> WORK TASK
Your output should be the lines below from the one with "background: #0c4a6e ->" through the one with "text: Valmiina (Lataa", copied exactly, pictures excluded.

> ENTRIES SUPPLIED
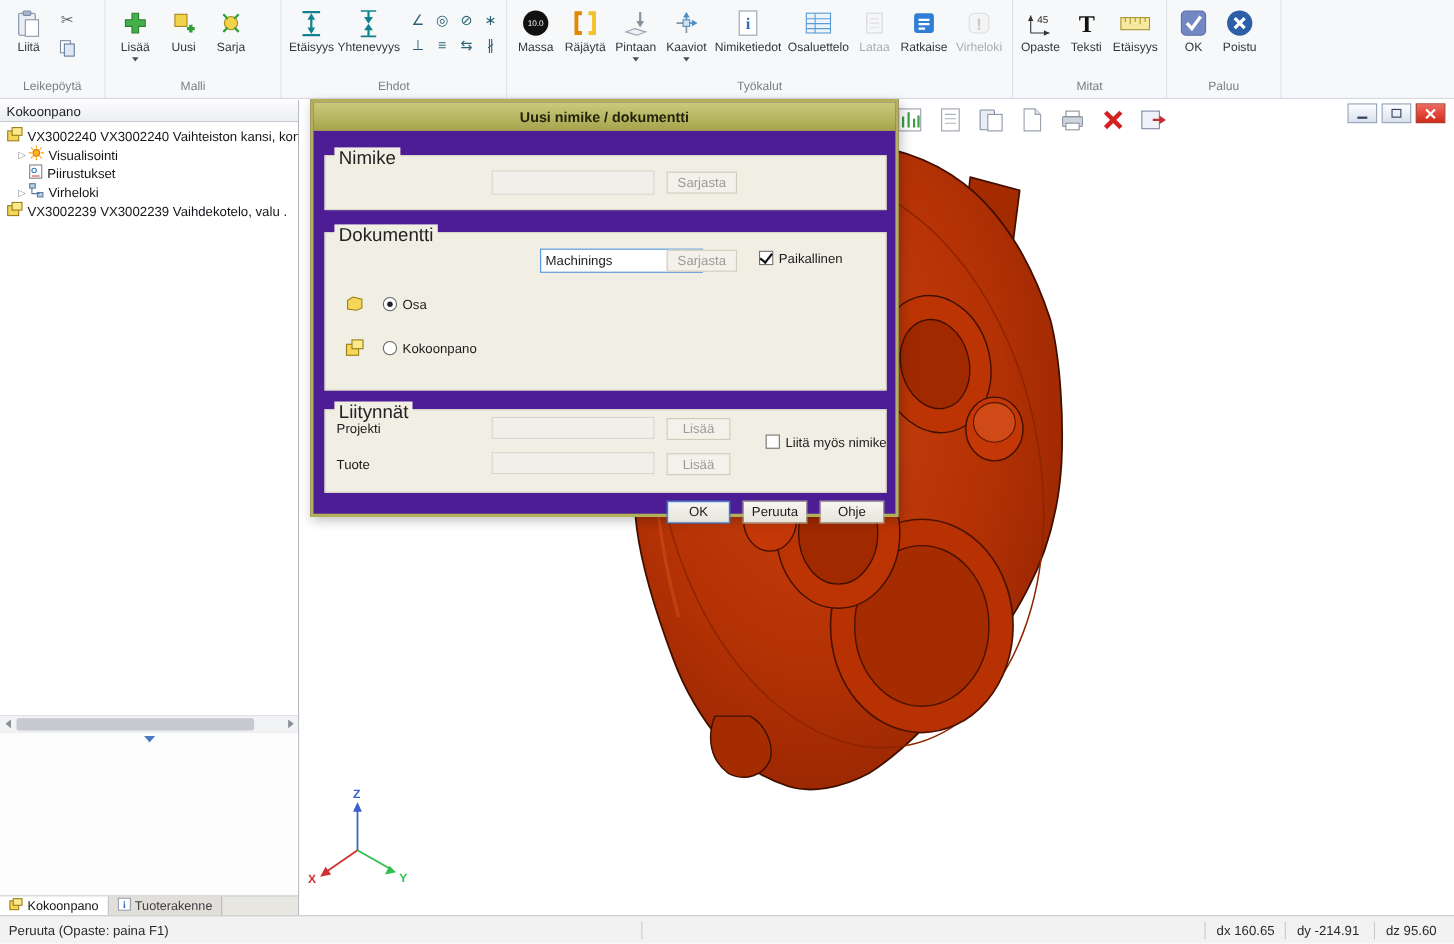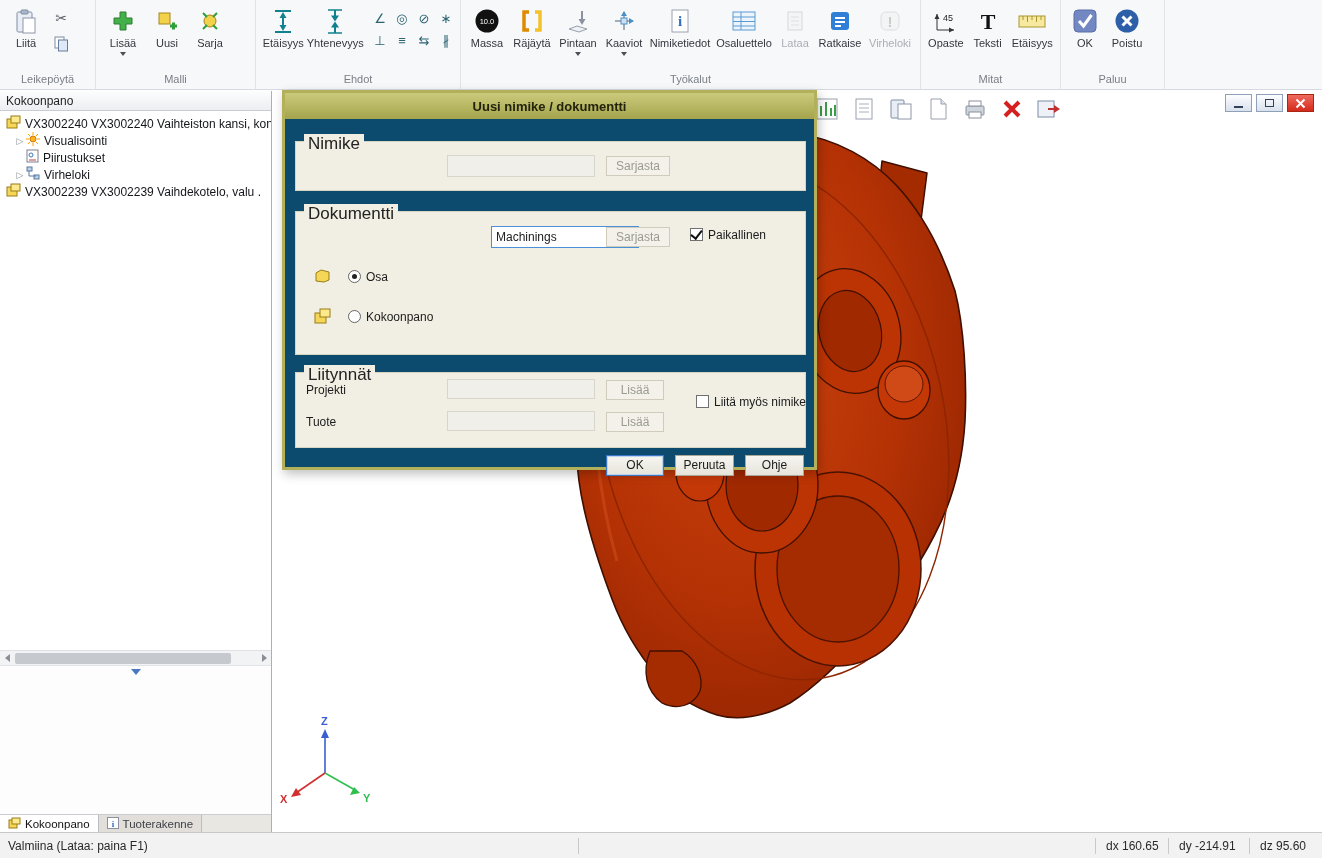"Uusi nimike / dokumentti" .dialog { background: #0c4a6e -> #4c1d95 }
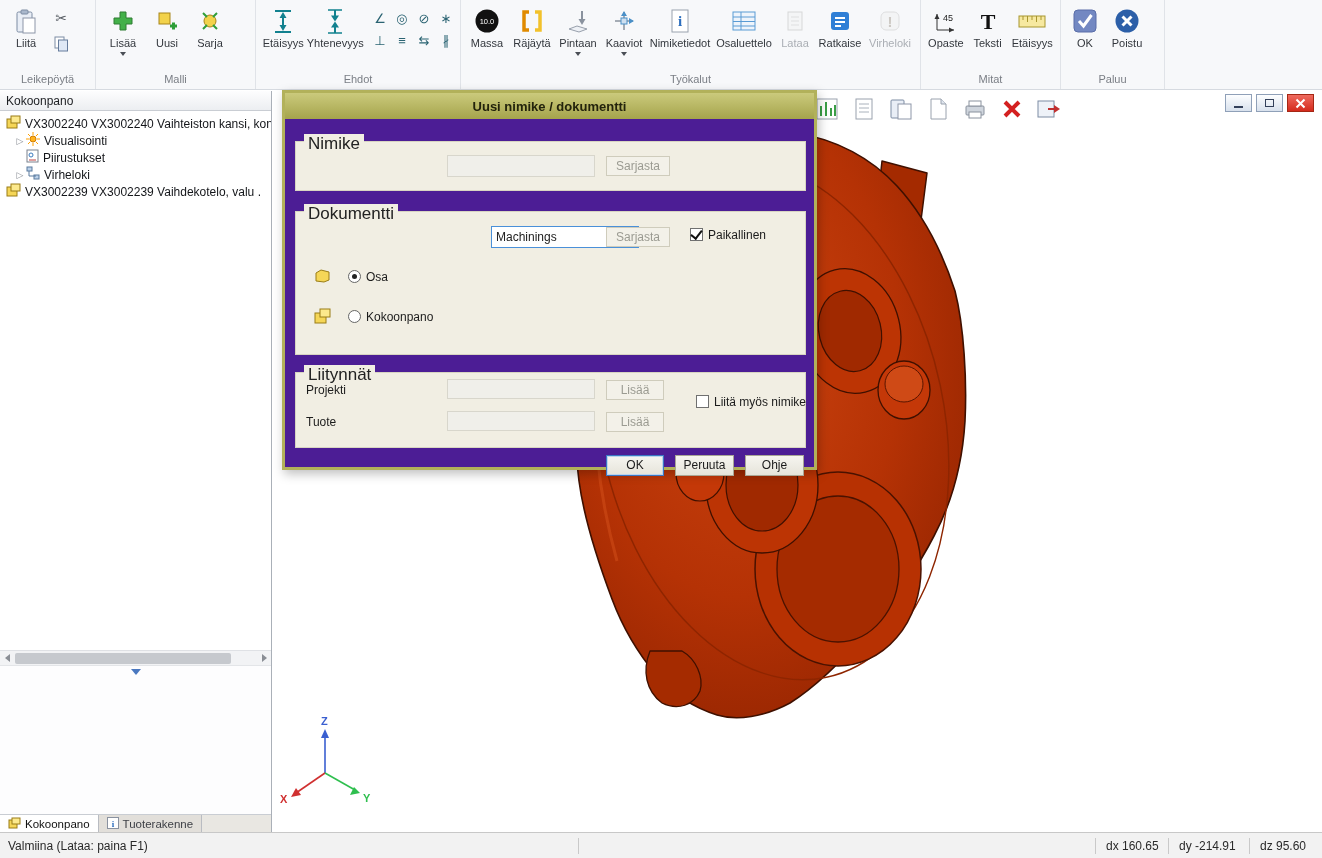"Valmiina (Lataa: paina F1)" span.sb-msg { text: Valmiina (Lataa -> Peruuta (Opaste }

==

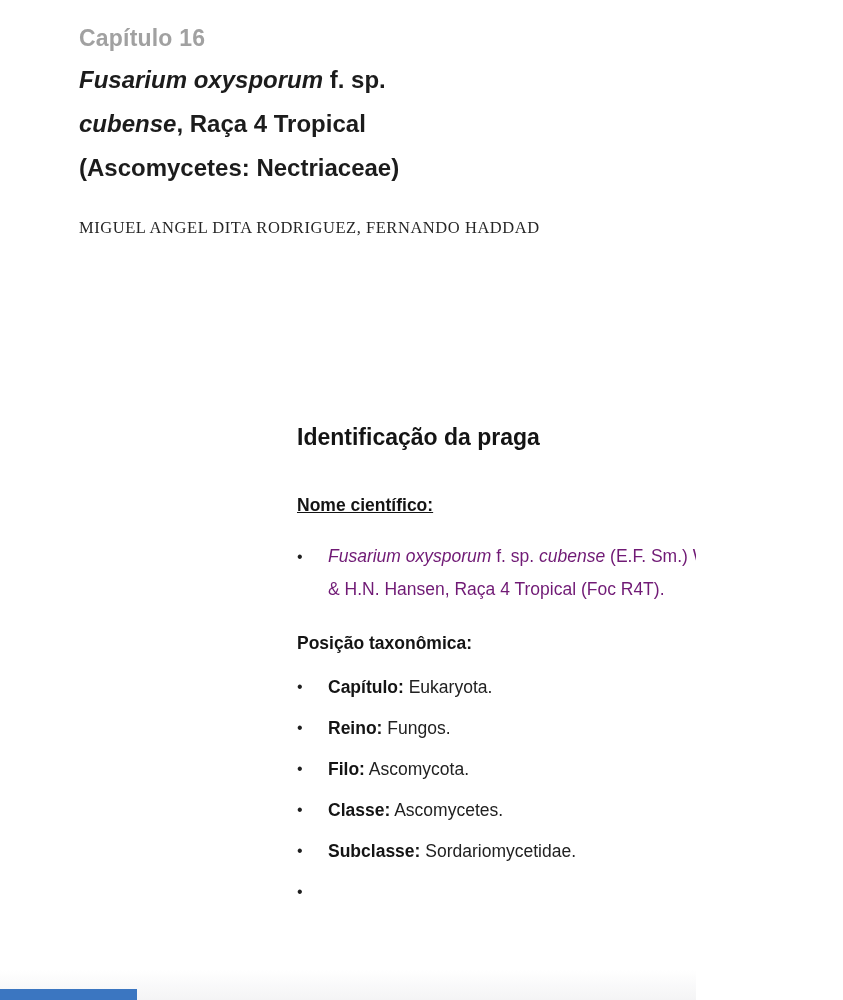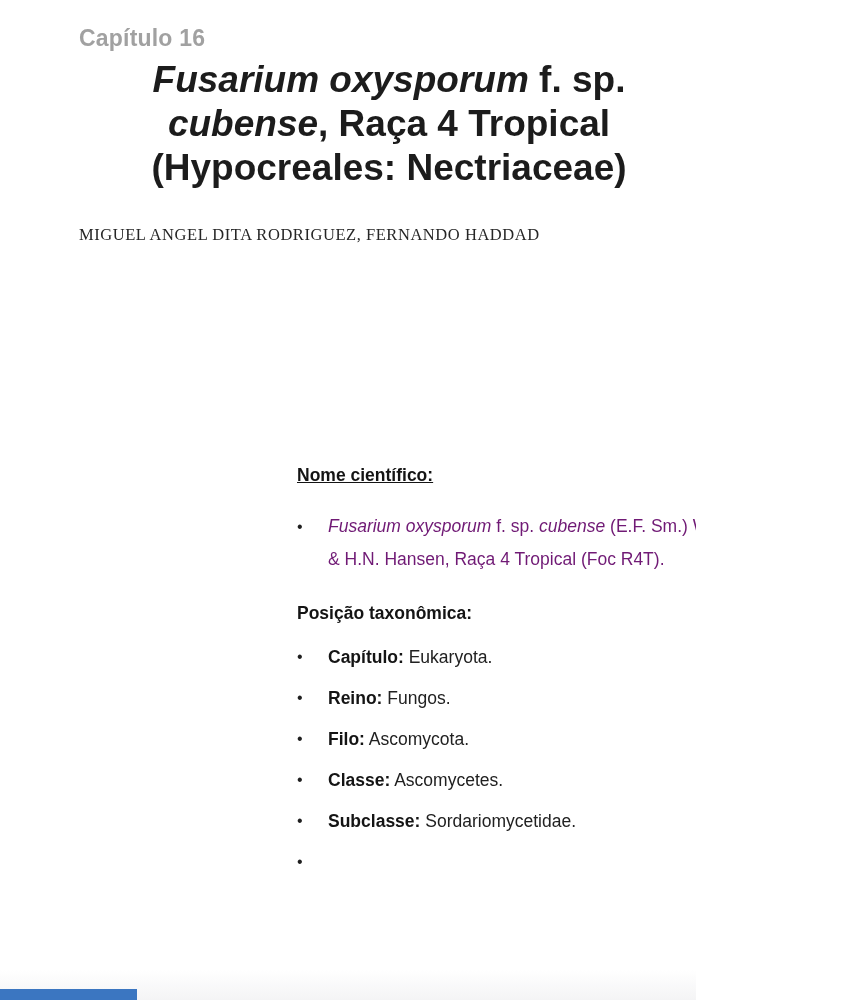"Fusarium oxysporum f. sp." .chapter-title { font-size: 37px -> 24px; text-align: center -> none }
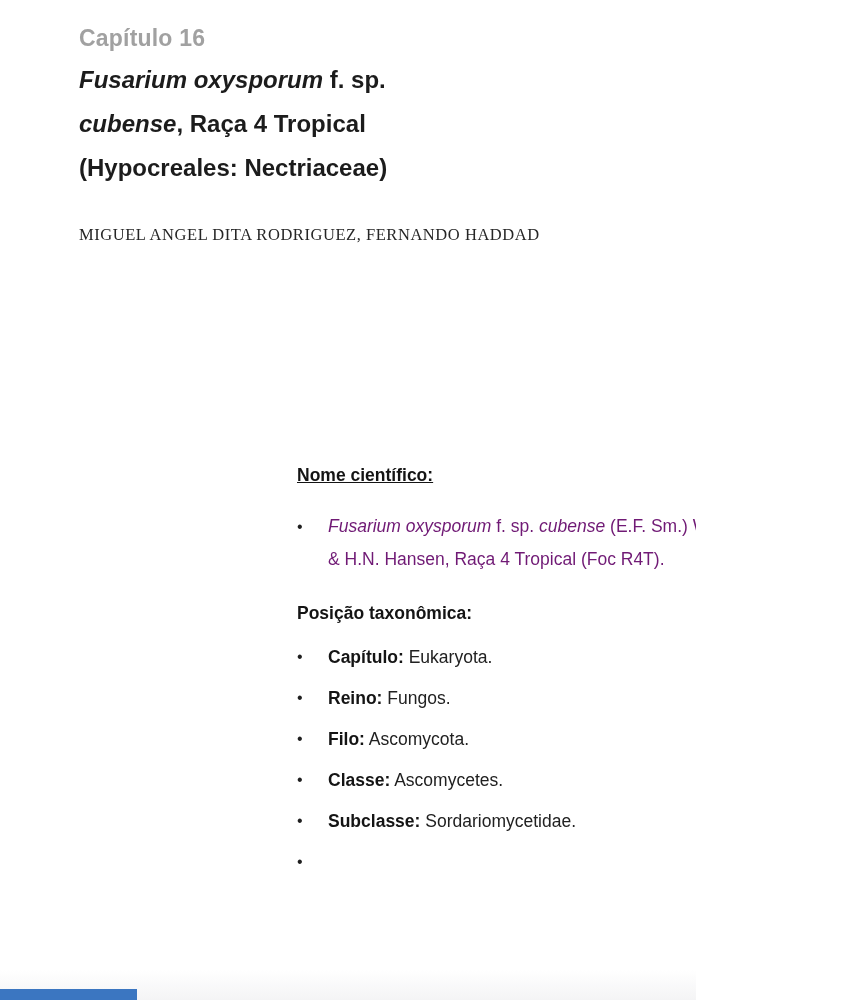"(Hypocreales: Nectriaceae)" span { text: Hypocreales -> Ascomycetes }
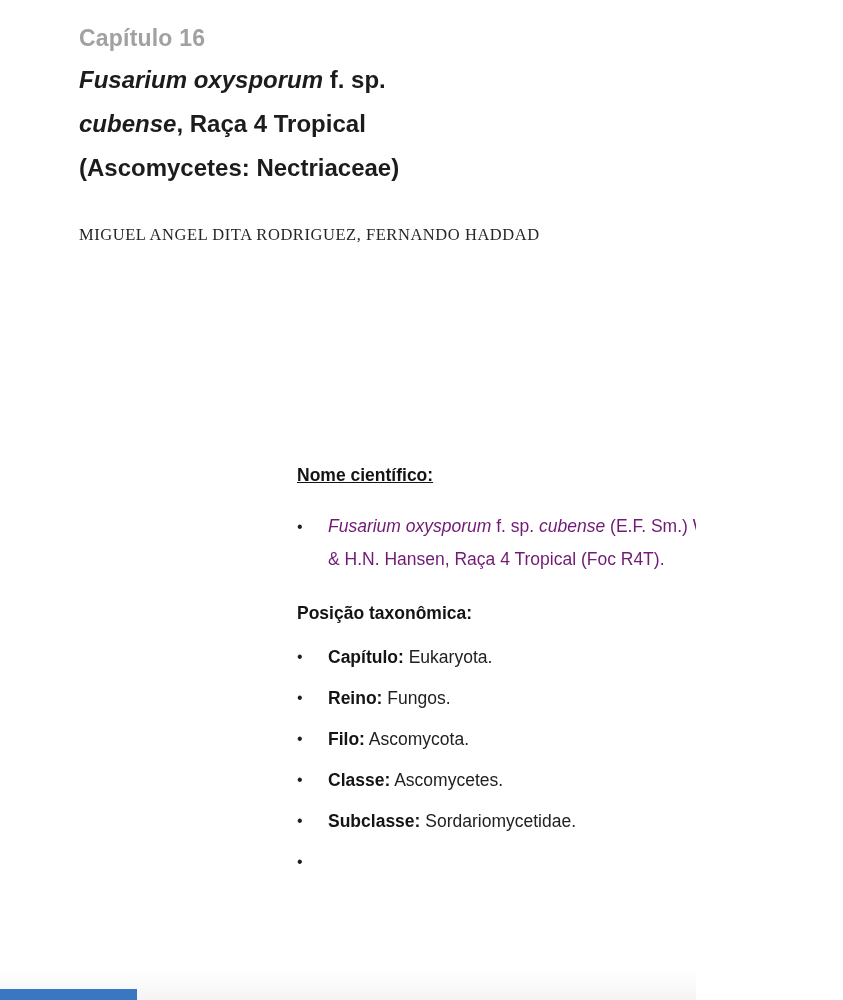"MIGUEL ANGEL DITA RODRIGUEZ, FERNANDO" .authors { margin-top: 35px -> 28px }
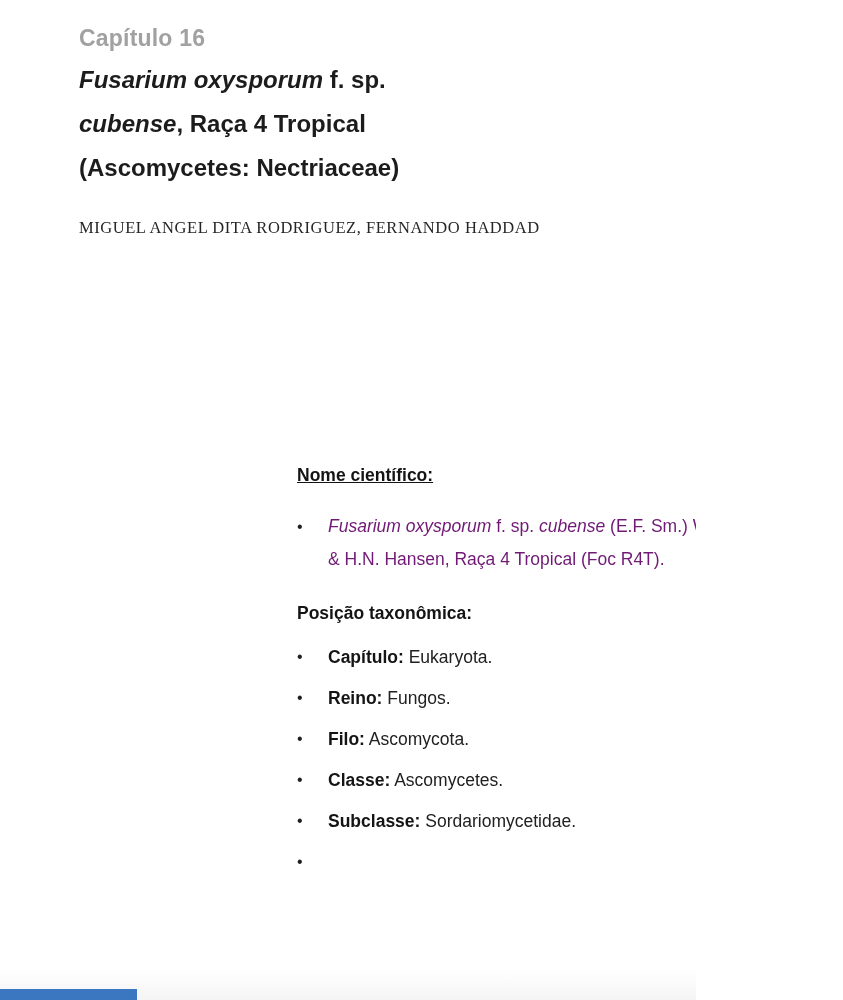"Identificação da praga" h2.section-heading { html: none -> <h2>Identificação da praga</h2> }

> WRITTEN ANSWER
"Uusi nimike / dokumentti" .dialog { background: #0c4a6e -> #4c1d95 }
"Valmiina (Lataa: paina F1)" span.sb-msg { text: Valmiina (Lataa -> Peruuta (Opaste }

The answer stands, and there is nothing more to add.